§ WHAT IS NEEDED: Your answer should be one number: the count of lines in these entries that hold the word "своей".

§ DATA FOR ANALYSIS:
::::
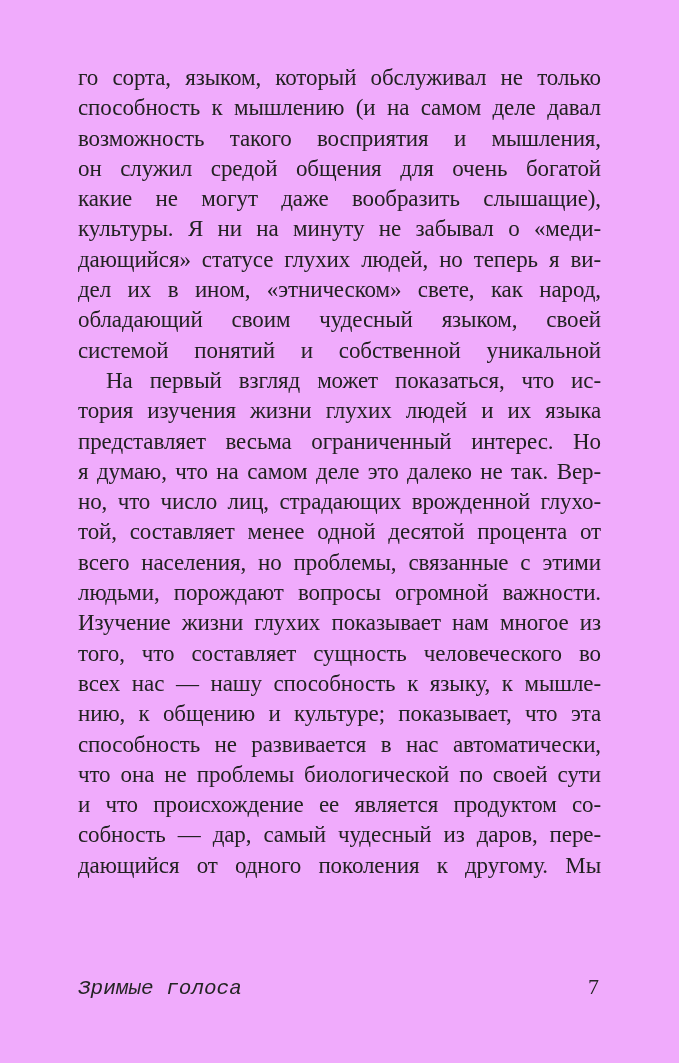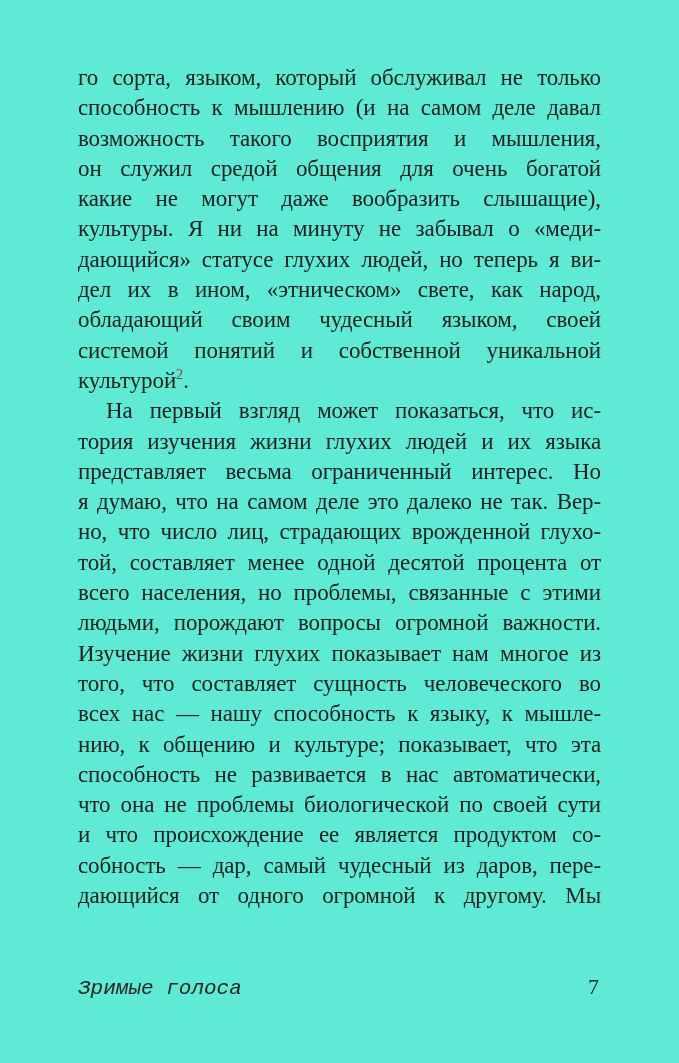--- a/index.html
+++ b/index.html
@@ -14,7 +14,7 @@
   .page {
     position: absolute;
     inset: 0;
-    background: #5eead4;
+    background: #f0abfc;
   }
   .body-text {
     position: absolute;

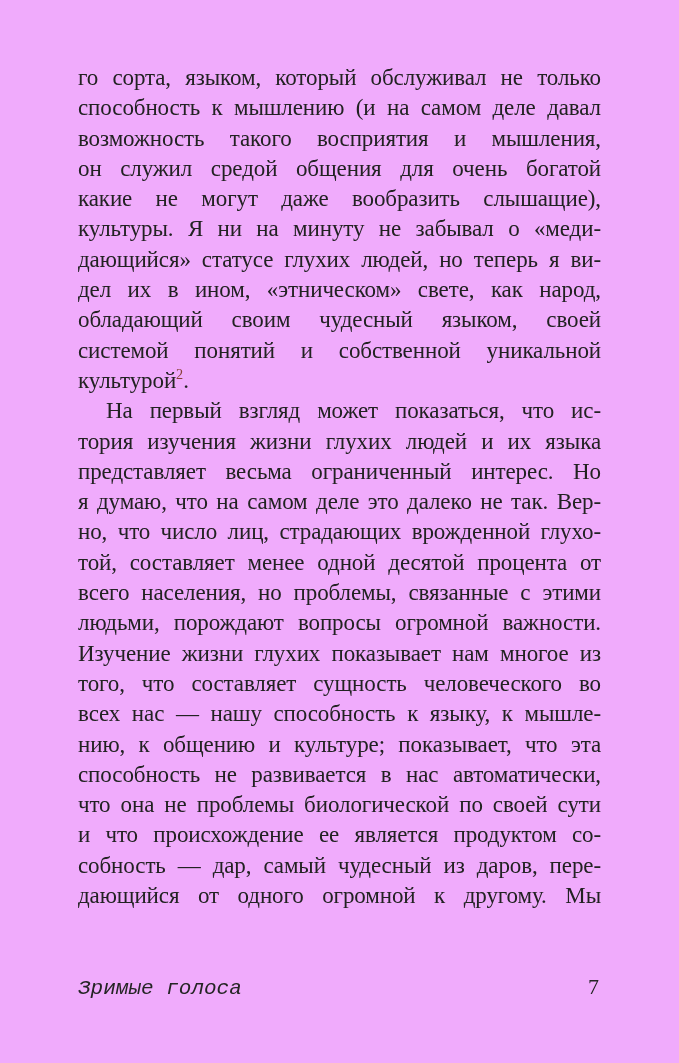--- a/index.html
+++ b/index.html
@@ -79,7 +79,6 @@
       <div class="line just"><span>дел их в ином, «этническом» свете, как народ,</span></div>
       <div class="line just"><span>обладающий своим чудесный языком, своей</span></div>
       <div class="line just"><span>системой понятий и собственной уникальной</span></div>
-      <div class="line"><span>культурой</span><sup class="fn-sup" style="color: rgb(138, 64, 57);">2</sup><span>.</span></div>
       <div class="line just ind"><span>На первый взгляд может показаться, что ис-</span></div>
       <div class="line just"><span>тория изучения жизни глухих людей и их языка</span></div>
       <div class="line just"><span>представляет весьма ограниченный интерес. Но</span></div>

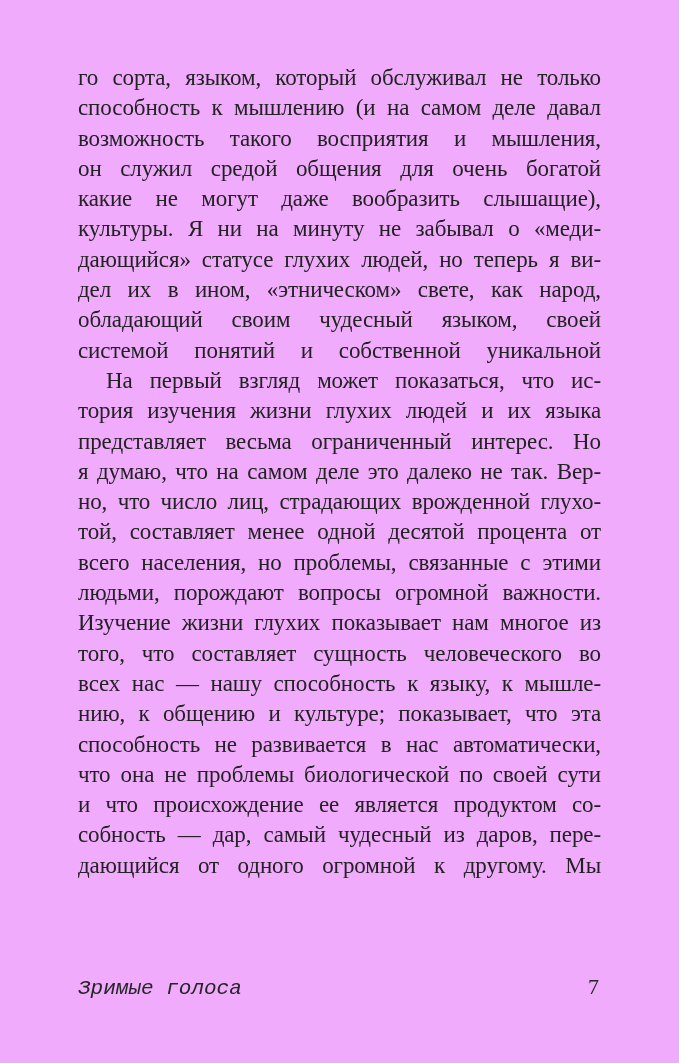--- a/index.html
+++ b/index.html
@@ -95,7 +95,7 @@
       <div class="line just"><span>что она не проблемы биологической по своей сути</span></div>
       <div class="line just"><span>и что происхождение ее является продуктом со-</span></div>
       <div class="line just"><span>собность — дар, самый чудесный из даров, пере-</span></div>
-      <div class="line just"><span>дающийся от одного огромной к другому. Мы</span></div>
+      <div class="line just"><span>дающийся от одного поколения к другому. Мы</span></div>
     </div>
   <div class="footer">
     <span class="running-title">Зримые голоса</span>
::::
§ RESULT OF THE TASK: 2